Sorry it took me so long to respond. I can imagine by now things are sorted out? But I will answer for anyone who may read the comments here and have the same issue. I would re-establish routine first. I only encourage kids to self-soothe when they are in a great rhythm/ routine and all their needs are clearly met. Then once they are in an established routine, I do allow my kids to fuss /cry a bit and return to offer comfort. You are 100 percent right, you can’t cuddle her indefinitely. So you have to go with your gut here…with when to allow her to cry and when to give her comfort. Everything she does is a communication to you…so listen to your baby and feel confident that you do not need to “rescue” her from the cot, but rather offer confident leadership that she is in a safe place and that you are there to help her when she needs it. Confident leadership may mean tending to her and saying, “There were lots of changes lately. We are home now. You are safe. I am here. Here is your blankie or a little animal. It is time for sleep.” And then keep working on it. If you’ve sorted through…I’d love to know what worked for you?
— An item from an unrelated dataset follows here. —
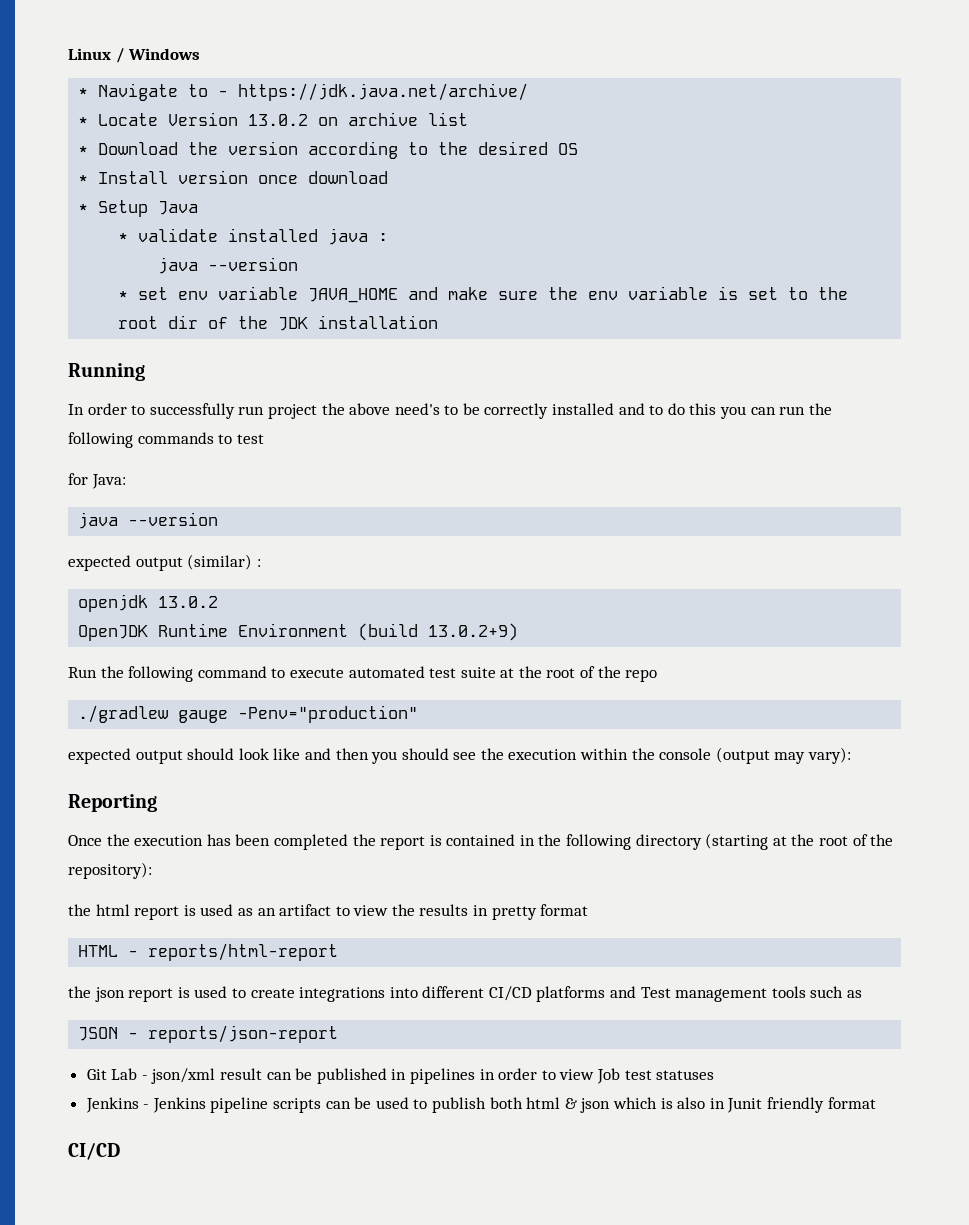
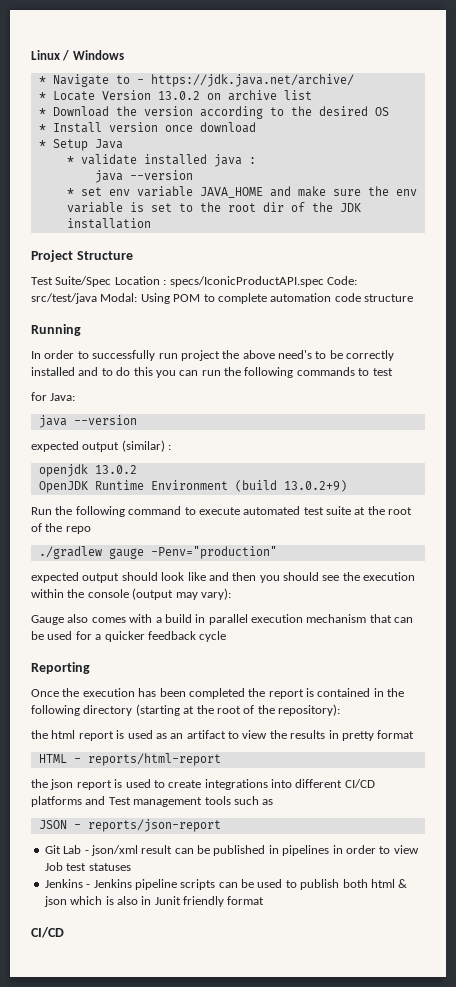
(439, 322) none -> [31,250,133,262] [31,276,357,287] [31,293,413,304] // Project Structure // Test Suite/Spec Location : specs/IconicProductAPI.spec Code: src/test/java Modal: Using POM to complete automation code structure
(852, 755) none -> [31,614,414,625] [31,631,227,642] // Gauge also comes with a build in parallel execution mechanism that can be used for a quicker feedback cycle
PS This is a really helpful article and gave me confidence in what I was already thinking – that routine is key!! Sorry I meant to put that in the comment above!!
I have a question about anxiety after traveling. We took a long trip to Europe (long for us being roughly 20 days). We left just 4 days after my daughter’s 3rd birthday. While traveling we stayed in 6 different places. Overall she is a rockstar traveler, great on the flights, pretty good in the airport despite being very excited to get on a plane, and very adaptable to each new place. Co-sleeping was frequent out of necessity, small hotel rooms or only one bed for us to stay in at family’s house etc, though it is not a habit I’d like to create.
We have been home for a few days now, I stay home with her, and my husband was able to work from home two days this week. The sleep schedule is creeping back towards the normal routine, but she has been very upset about leaving the house even to do her favorite activities and seeing even her favorite people seems to upset her quite a bit at first. She doesn’t want them to be here and if she settles with them here then she is very upset when they leave. Typically she loves everyone including strangers, and is the furthest thing from shy. I know it’s been a lot for her, a lot of fun too, but also a lot of unfamiliar people languages and places.
My plan has been to let her settle in at home as much as possible, but I’m afraid the more I ‘shelter’ her the longer this may persist. I need a babysitter for a few hours on Monday, and while I know she loves the babysitter I do think it will send her for a bit of a loop. I am open to any and all advice!